» Dataset records:
================

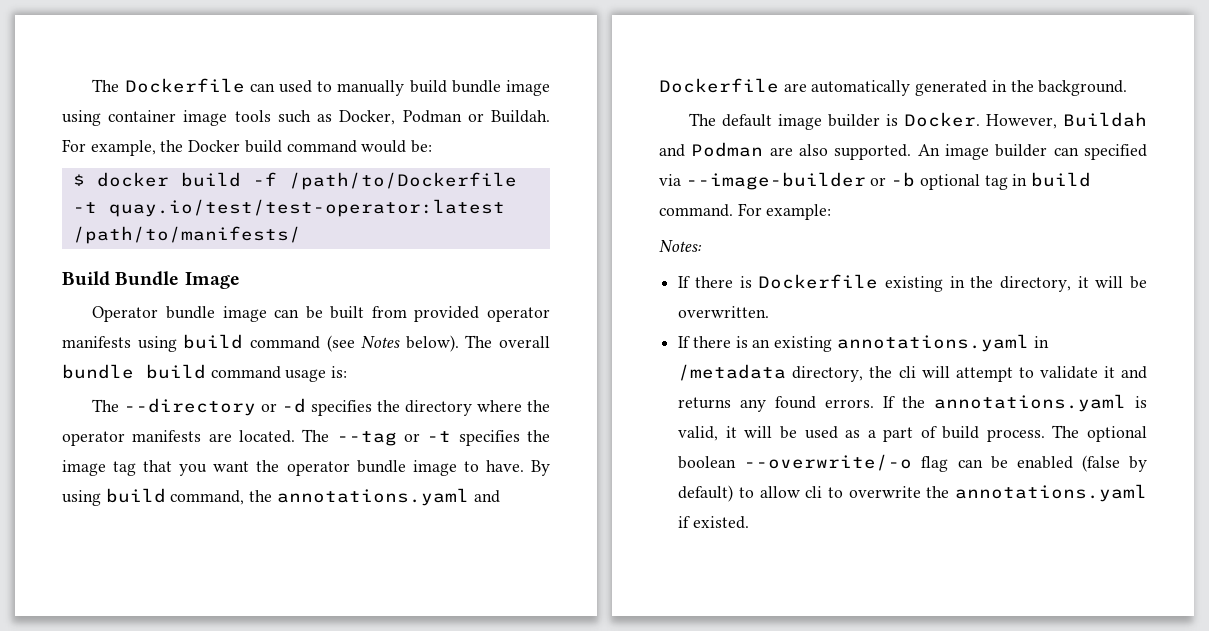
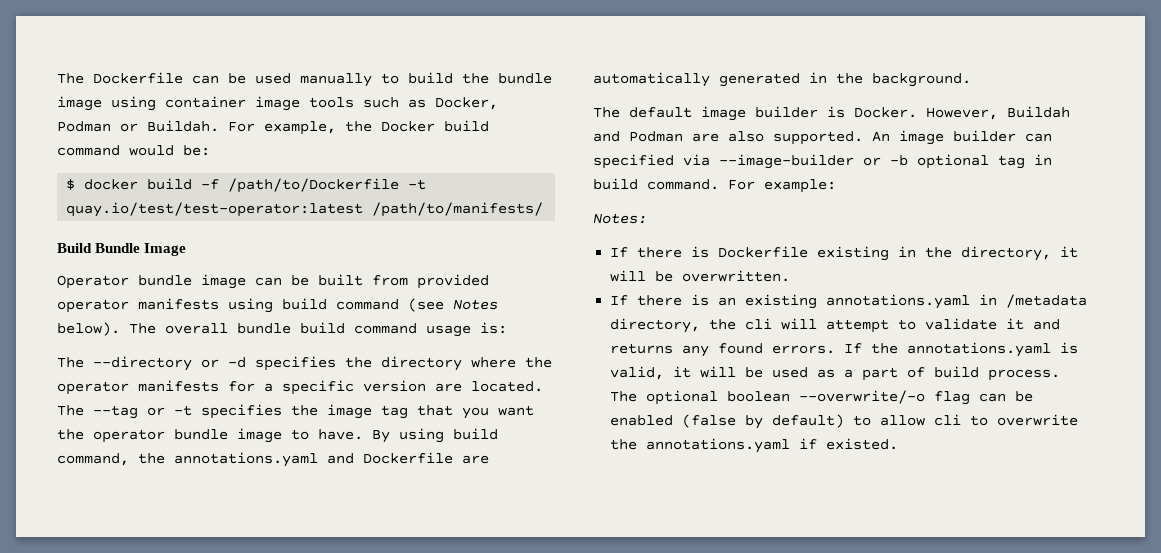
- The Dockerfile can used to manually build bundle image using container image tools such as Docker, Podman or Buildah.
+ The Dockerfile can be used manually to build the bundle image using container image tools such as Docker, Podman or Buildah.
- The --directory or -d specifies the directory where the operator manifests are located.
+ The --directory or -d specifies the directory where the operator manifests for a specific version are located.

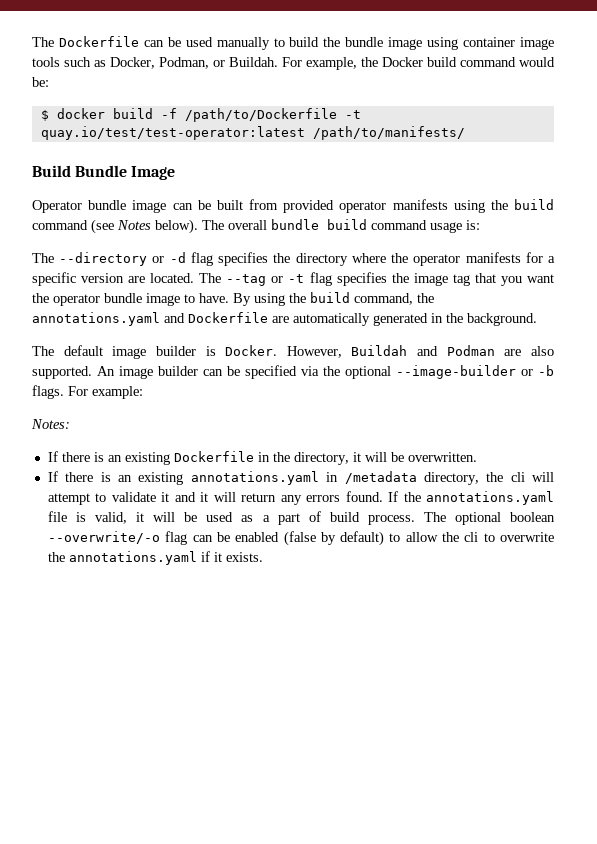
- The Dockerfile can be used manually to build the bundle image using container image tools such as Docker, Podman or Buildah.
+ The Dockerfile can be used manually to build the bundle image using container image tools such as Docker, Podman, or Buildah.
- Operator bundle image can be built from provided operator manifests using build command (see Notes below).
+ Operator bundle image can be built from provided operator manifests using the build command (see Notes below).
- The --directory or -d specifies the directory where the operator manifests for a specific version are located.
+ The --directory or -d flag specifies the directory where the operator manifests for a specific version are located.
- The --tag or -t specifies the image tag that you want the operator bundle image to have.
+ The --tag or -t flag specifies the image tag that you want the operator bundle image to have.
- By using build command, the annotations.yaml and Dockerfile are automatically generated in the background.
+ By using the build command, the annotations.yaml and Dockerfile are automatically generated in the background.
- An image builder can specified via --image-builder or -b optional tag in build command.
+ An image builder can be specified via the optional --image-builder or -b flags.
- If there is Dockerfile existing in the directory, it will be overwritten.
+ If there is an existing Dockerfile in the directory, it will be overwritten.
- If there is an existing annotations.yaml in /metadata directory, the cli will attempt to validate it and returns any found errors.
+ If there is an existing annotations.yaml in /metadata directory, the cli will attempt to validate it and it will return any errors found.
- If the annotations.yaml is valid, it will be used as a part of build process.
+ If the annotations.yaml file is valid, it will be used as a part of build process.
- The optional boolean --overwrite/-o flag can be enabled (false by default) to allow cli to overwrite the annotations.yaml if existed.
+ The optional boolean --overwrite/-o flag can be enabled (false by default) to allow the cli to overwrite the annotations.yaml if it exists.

================

» Problem requirements:
Using the data above, extract exactly the lines from the one that holds "or -b flags." to the one that holds "- If there is an", both ends included, and no others.

» Response to the task:
+ An image builder can be specified via the optional --image-builder or -b flags.
- If there is Dockerfile existing in the directory, it will be overwritten.
+ If there is an existing Dockerfile in the directory, it will be overwritten.
- If there is an existing annotations.yaml in /metadata directory, the cli will attempt to validate it and returns any found errors.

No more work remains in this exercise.